Wiadukt a za nim posesja, na której z daleka widać biedę…. Zza szyby rzucają się rozpadające budy…. złomowisko…a między tym wszystkim psy.
Na początku właściciel skromnie mówi, że nie potrzebuje pomocy, wpuszcza nas na posesję i pozwala przyjrzeć się zwierzętom..… po dłuższej rozmowie wychodzi, że to była obawa z jego strony…. nie mógł uwierzyć, że jest ktoś kto wyciąga do niego rękę, że ktoś chce mu pomóc, a nie jeszcze bardziej dobić. Bieda wychodzi z każdej strony tej posesji…
Warunki na posesji niestety są bardzo złe, budy rozpadające, psiaki na łańcuchach. Zwierzęta same w sobie były zadbane, miały dostęp do wody oraz były zaszczepione przeciwko wściekliźnie.
Właściciel posiadał dwa psy, na posesji był jeszcze trzeci pies należący do jego siostry. Psiak również był zadbany wizualnie, miał dostęp do wody.

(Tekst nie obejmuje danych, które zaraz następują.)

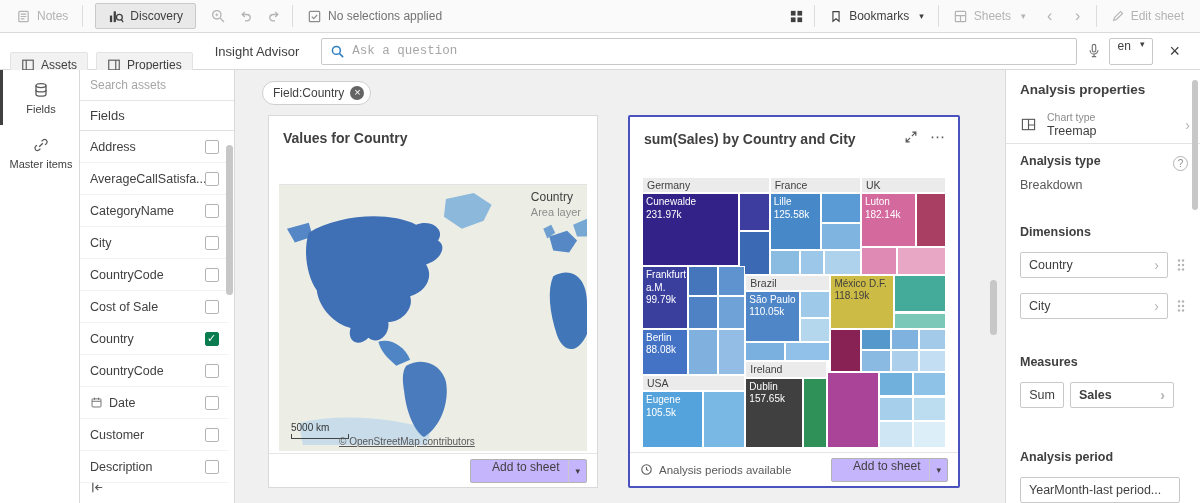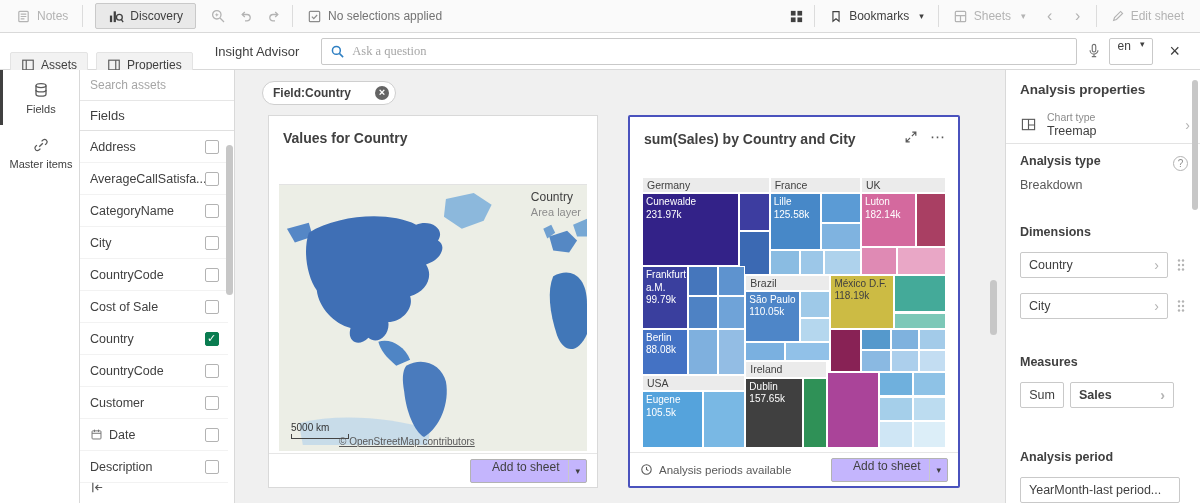--- a/index.html
+++ b/index.html
@@ -38,21 +38,21 @@
   .panel-toggle {
     display:flex; align-items:center; gap:6px; height:26px; padding:0 10px;
     background:#f2f2f2; border:1px solid #e3e3e3; border-radius:2px; margin-right:8px;
     font-size:12px; color:#404040; cursor:pointer;margin-top:28px;
   }
   .ia-title { font-size:13px; color:#404040; margin:0 22px 0 14px; white-space:nowrap; }
   .searchbox {
     flex:1; height:27px; border:1px solid #c9c9c9; border-radius:2px; background:#fff;
     display:flex; align-items:center; padding:0 8px; gap:7px;
   }
-  .searchbox input { border:none; outline:none; flex:1; font-family:Liberation Serif, serif; font-size:12.5px; color:#404040; background:transparent; }
+  .searchbox input { border:none; outline:none; flex:1; font-family:Liberation Mono, monospace; font-size:12.5px; color:#404040; background:transparent; }
   .searchbox input::placeholder { color:#a6a6a6; }
   .mic { margin:0 8px 0 10px; color:#737373; cursor:pointer; }
   .langbox { display:flex; align-items:flex-start; height:27px; border:1px solid #c9c9c9; border-radius:2px; padding:0 8px; font-size:12px; cursor:pointer; gap:5px; }
   .close-x { font-size:18px; color:#404040; margin:0 10px 0 16px; cursor:pointer; line-height:1; }
 
   
   .rail {
     position:absolute; top:70px; left:0; bottom:0; width:80px;
     background:#fff; border-right:1px solid #d9d9d9;
   }
@@ -82,21 +82,21 @@
   .checkbox.checked::after { content:"✓"; position:absolute; left:1px; top:-1px; color:#fff; font-size:11px; }
   .vscroll { position:absolute; width:7px; border-radius:4px; background:#c7c7c7; }
   .assets-scroll { right:1px; top:75px; height:150px; }
   .collapse-btn { position:absolute; left:10px; bottom:8px; color:#595959; cursor:pointer; }
 
   
   .main { position:absolute; top:70px; left:235px; bottom:0; width:770px; background:#f0f0f0; }
   .chip {
     position:absolute; left:27px; top:11px; height:24px; background:#fff;
     border:1px solid #cfcfcf; border-radius:12px; display:flex; align-items:center;
-    gap:24px; padding:0 6px 0 10px; font-size:12px; color:#404040; cursor:pointer;font-weight:bold;
+    gap:6px; padding:0 6px 0 10px; font-size:12px; color:#404040; cursor:pointer;
   }
   .chip-x { width:14px; height:14px; border-radius:50%; background:#646464; color:#fff; font-size:11px; line-height:13px; text-align:center; cursor:pointer; }
 
   .card { position:absolute; top:45px; height:373px; background:#fff; border:1px solid #d9d9d9; }
   .card.map-card { left:33px; width:330px; }
   .card.selected { border:2px solid var(--selected-card-border,#4a52bd); border-radius:2px; }
   .card.treemap-card { left:393px; width:332px; }
   .card-title { font-size:14px; font-weight:bold; color:#404040; padding:14px 14px 0; white-space:nowrap; overflow:hidden; }
   .card-actions { position:absolute; top:12px; right:12px; display:flex; align-items:center; gap:12px; color:#595959; }
   .ellipsis { font-size:15px; letter-spacing:1px; cursor:pointer; line-height:1; }
@@ -362,33 +362,33 @@
         <span class="checkbox checked"></span>
       </div>
       <div class="field-row">
         <div class="field-left">
           <span>CountryCode</span>
         </div>
         <span class="checkbox"></span>
       </div>
       <div class="field-row">
         <div class="field-left">
-          <span>Customer</span>
-        </div>
-        <span class="checkbox"></span>
-      </div>
-      <div class="field-row">
-        <div class="field-left">
           <span class="icon">
             <svg width="13" height="13" viewBox="0 0 16 16" stroke="currentColor" fill="none" stroke-width="1.2">
               <rect x="2.5" y="3.5" width="11" height="10" rx="1"></rect>
               <path d="M2.5 6.5h11M5.5 2v3M10.5 2v3"></path>
             </svg>
           </span>
           <span>Date</span>
+        </div>
+        <span class="checkbox"></span>
+      </div>
+      <div class="field-row">
+        <div class="field-left">
+          <span>Customer</span>
         </div>
         <span class="checkbox"></span>
       </div>
       <div class="field-row">
         <div class="field-left">
           <span>Description</span>
         </div>
         <span class="checkbox"></span>
       </div>
     </div>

Właściciel współpracujący ale zarazem skromny, na wieść, że chcemy mu pomóc w jego oczach było widać iskrę nadziei….
Zadecydowaliśmy, że również w tym przypadku przekażemy budy oraz linki 5-metrowe.

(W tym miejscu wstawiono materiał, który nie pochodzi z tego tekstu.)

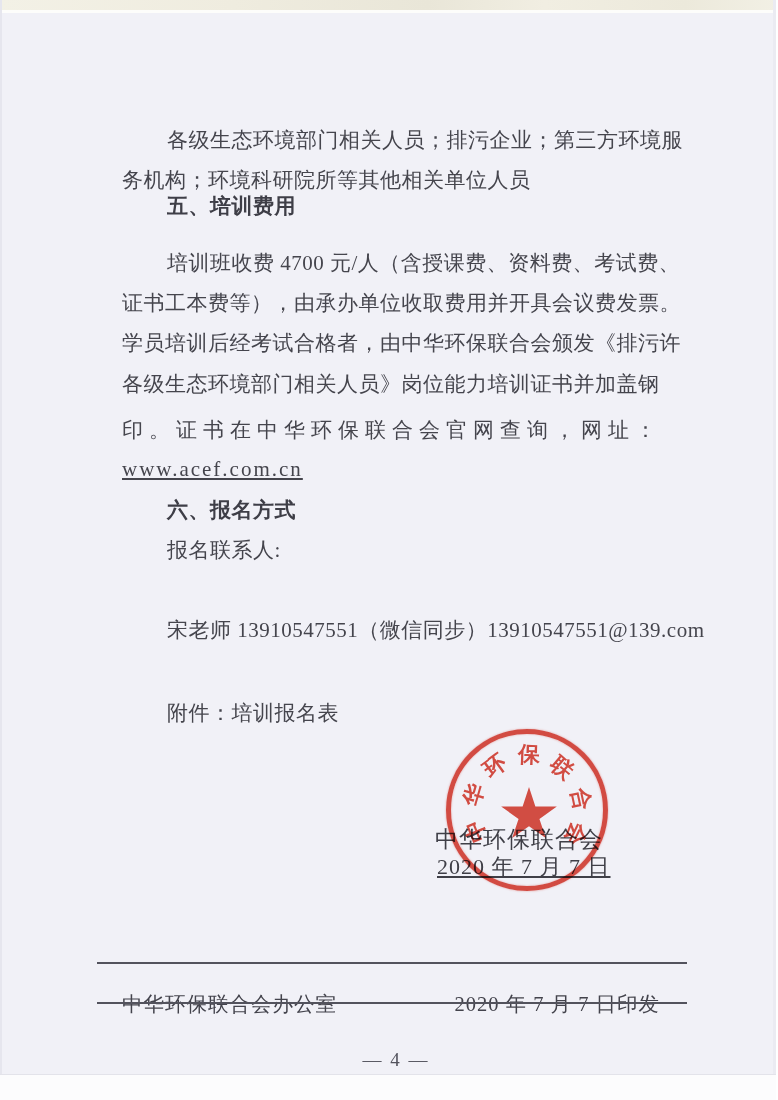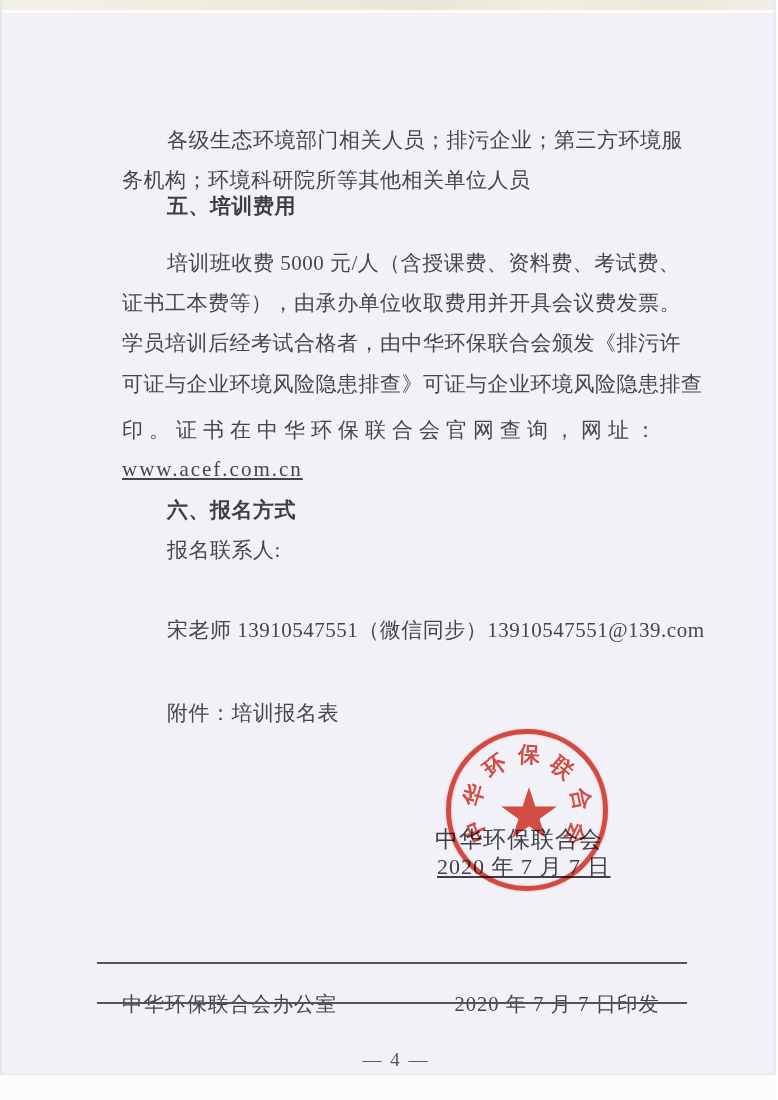--- a/index.html
+++ b/index.html
@@ -83,24 +83,24 @@
   <div class="edge-top-gap"></div>
   <div class="edge-left"></div>
   <div class="edge-right"></div>
   <div class="edge-bottom"></div>
 
   <p class="line indent" style="top:106px">各级生态环境部门相关人员；排污企业；第三方环境服</p>
   <p class="line" style="top:146px">务机构；环境科研院所等其他相关单位人员</p>
 
   <p class="line indent bold" style="top:172px">五、培训费用</p>
 
-  <p class="line indent" style="top:229px">培训班收费 5000 元/人（含授课费、资料费、考试费、</p>
+  <p class="line indent" style="top:229px">培训班收费 4700 元/人（含授课费、资料费、考试费、</p>
   <p class="line" style="top:269px">证书工本费等），由承办单位收取费用并开具会议费发票。</p>
   <p class="line" style="top:309px">学员培训后经考试合格者，由中华环保联合会颁发《排污许</p>
-  <p class="line" style="top:350px">可证与企业环境风险隐患排查》可证与企业环境风险隐患排查</p>
+  <p class="line" style="top:350px">各级生态环境部门相关人员》岗位能力培训证书并加盖钢</p>
   <p class="line wide" style="top:392px">印。证书在中华环保联合会官网查询，网址：</p>
   <p class="line latin" style="top:435px">www.acef.com.cn</p>
 
   <p class="line indent bold" style="top:476px">六、报名方式</p>
   <p class="line indent" style="top:516px">报名联系人:</p>
   <p class="line indent" style="top:596px">宋老师 13910547551（微信同步）13910547551@139.com</p>
 
   <p class="line indent" style="top:679px">附件：培训报名表</p>
 
   <p class="sig-org">中华环保联合会</p>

Właściciel ma za zadanie psiaki przemieścić w bardziej czyste miejsce, albo przenieść złomowisko. Odnośnie psa siostry, właściciel zobowiązał się budę siostry bardziej ocieplić.
Za jakiś czas jak właściciel już dostanie budy i linki odwiedzimy posesję i wrzucimy relację z tej wizyty.
POKONTROLNIE
Lubelska w Puławach, a wraz z nią DUŻA PRZEMIANA.
Dzięki naszej pomocy psiaki pozyskały nowe piękne budy, zamiast łańcuchów 5-metrowe linki. Właściciel wykazał się współpracą i wysprzątał teren wokół psów.